いきなり泣き出したユーカに対し、どう接すればいいかわらず慌ててしまう。
「だっで……だっで……そんなやざじいごとばをかげでくれだひど初めてで……! わだじ……わだじ……!」
「よ、よーしよし。そんなにつらかったんだぁ、よく堪えた。えらいぞ」
「づらがっだ……づらがったでず……!」
まるで、子供を慰めるかのように頭を撫でるジェイク。実際のところ年齢的には、孫みたいな存在になるのだろうが。
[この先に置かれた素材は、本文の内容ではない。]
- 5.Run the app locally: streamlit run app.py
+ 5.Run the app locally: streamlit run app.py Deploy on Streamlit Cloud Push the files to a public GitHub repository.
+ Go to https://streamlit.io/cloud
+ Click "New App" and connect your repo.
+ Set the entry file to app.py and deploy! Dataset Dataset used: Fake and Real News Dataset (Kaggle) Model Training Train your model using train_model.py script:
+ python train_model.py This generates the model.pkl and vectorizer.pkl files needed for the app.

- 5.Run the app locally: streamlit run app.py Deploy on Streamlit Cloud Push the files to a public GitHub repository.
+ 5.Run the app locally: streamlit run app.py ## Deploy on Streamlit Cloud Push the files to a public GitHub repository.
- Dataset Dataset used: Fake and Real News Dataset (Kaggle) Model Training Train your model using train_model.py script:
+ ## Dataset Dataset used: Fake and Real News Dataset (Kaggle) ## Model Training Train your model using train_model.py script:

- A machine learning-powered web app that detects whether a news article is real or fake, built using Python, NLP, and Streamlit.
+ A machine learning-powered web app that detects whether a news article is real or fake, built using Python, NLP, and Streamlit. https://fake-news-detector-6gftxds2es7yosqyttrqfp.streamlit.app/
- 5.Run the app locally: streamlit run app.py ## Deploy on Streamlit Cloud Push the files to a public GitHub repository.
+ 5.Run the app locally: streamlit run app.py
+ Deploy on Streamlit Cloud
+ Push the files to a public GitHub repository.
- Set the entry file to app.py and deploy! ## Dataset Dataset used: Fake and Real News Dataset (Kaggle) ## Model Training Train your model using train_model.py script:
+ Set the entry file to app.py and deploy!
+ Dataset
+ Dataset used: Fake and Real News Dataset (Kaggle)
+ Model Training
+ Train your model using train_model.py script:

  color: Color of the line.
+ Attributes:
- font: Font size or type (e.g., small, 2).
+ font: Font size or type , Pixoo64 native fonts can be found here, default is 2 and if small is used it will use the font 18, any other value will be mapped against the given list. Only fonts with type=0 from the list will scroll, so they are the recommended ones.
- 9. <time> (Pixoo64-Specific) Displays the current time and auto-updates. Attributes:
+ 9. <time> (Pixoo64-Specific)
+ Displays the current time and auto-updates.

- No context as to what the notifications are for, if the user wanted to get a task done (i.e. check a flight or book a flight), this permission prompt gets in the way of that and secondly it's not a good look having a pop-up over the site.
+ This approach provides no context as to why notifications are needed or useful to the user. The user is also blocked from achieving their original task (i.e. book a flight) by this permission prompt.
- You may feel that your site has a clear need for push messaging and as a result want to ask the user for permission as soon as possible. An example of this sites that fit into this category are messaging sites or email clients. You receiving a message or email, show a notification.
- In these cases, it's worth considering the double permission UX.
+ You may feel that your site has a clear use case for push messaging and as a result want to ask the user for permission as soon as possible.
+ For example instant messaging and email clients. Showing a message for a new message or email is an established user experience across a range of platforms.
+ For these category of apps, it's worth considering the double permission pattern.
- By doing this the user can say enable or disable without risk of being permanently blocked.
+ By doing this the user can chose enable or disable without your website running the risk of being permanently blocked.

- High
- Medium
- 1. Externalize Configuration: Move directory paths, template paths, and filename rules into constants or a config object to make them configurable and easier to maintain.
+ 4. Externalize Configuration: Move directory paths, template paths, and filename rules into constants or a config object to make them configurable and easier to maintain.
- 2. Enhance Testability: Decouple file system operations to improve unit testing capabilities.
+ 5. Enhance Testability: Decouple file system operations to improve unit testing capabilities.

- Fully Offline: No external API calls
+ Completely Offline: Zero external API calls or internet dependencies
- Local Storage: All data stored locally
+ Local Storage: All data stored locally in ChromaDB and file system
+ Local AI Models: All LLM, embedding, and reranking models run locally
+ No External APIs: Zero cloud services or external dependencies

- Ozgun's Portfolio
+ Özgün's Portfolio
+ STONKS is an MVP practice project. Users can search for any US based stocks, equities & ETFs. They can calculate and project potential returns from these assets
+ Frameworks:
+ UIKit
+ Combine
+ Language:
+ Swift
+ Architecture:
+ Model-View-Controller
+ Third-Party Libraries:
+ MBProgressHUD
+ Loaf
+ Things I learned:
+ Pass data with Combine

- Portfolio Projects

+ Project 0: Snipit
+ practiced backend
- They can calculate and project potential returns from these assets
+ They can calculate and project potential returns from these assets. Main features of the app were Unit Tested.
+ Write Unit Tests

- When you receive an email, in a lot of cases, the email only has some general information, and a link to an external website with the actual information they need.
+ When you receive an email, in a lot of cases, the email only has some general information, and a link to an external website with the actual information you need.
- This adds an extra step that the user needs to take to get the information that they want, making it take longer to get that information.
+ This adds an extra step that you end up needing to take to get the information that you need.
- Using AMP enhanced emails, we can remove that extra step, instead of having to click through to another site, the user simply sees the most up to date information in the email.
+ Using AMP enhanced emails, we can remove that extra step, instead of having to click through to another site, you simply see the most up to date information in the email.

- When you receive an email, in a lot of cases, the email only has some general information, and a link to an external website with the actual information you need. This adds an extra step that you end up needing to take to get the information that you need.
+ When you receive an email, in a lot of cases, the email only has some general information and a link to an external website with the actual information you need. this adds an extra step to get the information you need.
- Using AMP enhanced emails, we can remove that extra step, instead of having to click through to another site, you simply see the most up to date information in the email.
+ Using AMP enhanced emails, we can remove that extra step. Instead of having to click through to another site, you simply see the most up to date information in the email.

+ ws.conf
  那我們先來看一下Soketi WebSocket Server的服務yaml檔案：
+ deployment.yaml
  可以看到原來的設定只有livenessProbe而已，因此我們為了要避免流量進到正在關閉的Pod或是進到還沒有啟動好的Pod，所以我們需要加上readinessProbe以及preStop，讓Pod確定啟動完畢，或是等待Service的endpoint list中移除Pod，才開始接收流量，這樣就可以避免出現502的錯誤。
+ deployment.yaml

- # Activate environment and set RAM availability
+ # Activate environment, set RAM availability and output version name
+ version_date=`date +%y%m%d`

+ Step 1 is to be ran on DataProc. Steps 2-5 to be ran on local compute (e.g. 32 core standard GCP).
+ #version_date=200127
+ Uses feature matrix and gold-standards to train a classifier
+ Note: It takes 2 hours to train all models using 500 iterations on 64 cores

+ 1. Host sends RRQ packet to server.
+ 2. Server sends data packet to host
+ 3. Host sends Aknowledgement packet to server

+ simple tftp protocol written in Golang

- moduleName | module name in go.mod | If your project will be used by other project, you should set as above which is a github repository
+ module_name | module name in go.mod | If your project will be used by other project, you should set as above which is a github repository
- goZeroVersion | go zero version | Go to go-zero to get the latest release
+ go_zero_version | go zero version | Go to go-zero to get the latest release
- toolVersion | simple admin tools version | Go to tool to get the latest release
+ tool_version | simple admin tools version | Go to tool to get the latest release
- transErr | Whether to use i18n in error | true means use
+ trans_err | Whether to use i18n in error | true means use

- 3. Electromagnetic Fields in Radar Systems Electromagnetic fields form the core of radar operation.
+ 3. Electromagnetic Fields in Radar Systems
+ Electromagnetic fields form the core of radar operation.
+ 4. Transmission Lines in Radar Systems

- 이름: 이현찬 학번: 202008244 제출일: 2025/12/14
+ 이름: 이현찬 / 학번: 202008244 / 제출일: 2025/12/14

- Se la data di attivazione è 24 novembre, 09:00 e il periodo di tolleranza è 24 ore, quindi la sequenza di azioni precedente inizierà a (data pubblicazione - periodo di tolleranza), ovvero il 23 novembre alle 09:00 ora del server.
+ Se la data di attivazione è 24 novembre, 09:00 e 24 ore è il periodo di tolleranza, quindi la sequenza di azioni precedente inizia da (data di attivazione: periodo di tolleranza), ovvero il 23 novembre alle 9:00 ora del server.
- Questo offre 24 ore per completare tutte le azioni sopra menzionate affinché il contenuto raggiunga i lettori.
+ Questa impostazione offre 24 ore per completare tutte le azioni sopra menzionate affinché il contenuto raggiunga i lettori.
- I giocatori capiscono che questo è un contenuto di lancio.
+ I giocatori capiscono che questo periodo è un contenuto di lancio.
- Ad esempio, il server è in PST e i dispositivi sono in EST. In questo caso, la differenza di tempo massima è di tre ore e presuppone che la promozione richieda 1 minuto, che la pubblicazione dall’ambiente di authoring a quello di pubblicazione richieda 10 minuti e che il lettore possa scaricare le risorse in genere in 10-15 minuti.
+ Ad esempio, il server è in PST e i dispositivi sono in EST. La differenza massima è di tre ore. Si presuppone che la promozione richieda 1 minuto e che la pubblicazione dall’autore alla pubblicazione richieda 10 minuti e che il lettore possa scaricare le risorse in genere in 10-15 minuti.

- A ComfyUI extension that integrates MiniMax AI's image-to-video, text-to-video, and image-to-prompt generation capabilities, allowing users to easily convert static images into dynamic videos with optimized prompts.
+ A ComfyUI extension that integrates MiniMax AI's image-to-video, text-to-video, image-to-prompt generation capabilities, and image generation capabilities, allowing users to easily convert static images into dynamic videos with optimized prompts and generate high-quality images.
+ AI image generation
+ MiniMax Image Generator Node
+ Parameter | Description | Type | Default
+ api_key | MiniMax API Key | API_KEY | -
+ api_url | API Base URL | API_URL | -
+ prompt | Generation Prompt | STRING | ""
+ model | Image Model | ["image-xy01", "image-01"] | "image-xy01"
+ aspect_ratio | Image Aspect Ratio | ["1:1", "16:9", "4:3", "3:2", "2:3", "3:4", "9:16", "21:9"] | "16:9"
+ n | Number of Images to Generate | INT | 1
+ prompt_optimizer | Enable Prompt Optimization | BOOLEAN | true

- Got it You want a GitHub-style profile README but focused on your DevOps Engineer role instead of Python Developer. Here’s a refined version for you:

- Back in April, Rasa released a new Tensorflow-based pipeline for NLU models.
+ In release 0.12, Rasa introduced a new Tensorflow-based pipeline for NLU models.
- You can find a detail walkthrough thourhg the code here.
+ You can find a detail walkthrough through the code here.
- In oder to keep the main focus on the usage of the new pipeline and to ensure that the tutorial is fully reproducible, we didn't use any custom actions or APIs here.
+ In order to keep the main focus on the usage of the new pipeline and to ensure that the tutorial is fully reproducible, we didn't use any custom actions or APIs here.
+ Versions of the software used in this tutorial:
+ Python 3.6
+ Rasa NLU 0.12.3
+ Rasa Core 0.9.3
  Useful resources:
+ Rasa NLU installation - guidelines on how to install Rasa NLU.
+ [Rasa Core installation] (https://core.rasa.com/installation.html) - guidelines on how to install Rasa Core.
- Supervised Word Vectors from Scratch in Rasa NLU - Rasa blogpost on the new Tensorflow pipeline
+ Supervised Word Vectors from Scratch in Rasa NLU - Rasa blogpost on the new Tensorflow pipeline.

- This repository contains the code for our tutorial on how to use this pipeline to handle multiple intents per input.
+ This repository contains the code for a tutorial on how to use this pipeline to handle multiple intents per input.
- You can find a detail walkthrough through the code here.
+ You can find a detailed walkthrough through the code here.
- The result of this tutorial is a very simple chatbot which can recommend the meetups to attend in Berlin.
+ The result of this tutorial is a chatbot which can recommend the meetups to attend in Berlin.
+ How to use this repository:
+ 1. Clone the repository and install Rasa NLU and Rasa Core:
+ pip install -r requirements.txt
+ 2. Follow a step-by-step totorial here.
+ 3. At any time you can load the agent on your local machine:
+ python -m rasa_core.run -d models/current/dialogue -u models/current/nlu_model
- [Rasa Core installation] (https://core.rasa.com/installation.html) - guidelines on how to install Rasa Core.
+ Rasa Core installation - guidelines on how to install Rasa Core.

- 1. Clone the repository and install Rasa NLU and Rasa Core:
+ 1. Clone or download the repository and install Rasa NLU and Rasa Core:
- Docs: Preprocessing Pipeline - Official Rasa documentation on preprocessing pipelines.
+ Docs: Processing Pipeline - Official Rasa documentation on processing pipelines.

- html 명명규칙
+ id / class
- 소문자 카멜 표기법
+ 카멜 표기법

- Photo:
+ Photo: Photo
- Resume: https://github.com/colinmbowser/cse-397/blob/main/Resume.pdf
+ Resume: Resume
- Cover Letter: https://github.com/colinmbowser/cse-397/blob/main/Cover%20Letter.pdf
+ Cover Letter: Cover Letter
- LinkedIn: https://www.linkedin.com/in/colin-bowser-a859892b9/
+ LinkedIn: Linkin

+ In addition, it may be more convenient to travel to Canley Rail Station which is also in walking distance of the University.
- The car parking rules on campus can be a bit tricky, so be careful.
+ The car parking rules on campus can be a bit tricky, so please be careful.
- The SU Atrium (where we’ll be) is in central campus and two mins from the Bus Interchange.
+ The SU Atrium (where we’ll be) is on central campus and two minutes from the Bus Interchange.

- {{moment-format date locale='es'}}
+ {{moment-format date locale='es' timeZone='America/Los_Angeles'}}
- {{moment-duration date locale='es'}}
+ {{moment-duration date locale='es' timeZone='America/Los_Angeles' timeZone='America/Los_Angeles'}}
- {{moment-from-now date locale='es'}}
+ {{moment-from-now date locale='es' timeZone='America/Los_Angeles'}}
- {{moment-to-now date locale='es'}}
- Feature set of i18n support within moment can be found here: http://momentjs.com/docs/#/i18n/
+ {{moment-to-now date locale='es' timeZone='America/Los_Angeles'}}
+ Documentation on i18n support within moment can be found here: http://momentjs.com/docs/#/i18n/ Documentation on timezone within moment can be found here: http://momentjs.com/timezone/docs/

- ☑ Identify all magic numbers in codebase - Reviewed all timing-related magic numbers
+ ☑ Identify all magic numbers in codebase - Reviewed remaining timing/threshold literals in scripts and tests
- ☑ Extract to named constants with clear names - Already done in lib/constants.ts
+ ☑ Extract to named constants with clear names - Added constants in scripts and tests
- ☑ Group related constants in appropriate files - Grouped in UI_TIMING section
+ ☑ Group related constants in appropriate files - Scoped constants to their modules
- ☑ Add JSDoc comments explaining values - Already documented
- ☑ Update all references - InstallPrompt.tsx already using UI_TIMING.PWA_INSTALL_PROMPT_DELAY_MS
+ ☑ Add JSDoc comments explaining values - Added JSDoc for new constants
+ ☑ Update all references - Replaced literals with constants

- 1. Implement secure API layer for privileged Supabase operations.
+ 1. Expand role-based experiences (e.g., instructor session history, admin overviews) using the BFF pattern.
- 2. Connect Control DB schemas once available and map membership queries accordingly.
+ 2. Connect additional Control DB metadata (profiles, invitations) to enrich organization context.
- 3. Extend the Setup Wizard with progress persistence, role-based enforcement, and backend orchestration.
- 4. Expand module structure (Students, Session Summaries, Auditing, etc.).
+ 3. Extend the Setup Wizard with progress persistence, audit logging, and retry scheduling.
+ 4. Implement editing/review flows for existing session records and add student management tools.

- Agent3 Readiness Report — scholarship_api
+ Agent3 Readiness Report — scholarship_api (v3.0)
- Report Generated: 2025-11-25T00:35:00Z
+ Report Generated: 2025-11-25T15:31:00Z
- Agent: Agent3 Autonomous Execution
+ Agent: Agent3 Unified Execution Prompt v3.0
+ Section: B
ジェイクは、妻も子供もいないので不慣れながらもユーカを全力で慰める。
「落ち着いた、か?」
「……ふぁい」
「えーっと、とりあえず一発魔法を唱えてスッキリしよう! 俺が魔物をおびき寄せるから。そうすれば、レベルが上がるかもしれない!」
「れ、レベルが上がれば魔力も増える……そうすれば魔法の使用回数も!」
「ああ、増える! さあ、いくぞユーカ!」
「はい!!」
その後、ゼリームを五匹ほどおびき寄せタイミングよくユーカのフレアが炸裂した。そして、丁度レベルが上がりユーカの魔力量も増えたが……やはり、使用回数が増えるほどは。
しばらく自分の魔力量を眺めていたユーカ。
ジェイクは、どう声をかければいいか考えている。
「……これから」
「ユーカ?」
マジフォンから目を離しユーカは呟く。
「これからです。私、諦めません! 前向きに生きていきます! ジェイクさんと一緒ならなんだかやれそうな気がしてきました!」
「お、おう。そうか。それは、よかった」
「あ! そうだ! ジェイクさん。記念に写真を撮りましょう!」
「写真?」
聞いたことがない単語だ。
ユーカは、ジェイクの隣に並ぶとマジフォンを天高くかざす。
「ほら! ジェイクさんもっとくっ付いて!」
「こ、こうか?」
勢いがあるユーカに押され、彼女とくっ付く。
そして。
「激写!」
「うおっ!?」
カシャッという音に驚くジェイク。
いったい何が起こったんだ? と笑顔でユーカが見せてきたマジフォンには……自分とユーカが。ユーカは満面な笑顔だが、ジェイクは驚いた顔をしている。
「これが、写真。へぇ……」
「えへへ。パーティー結成記念ってところですね。ジェイクさん! これからもよろしくお願いします!」
やはり、百年後の世界は驚くことばかり。
ジェイクにとってはエンジョイできそうなほど、楽しい世界だ。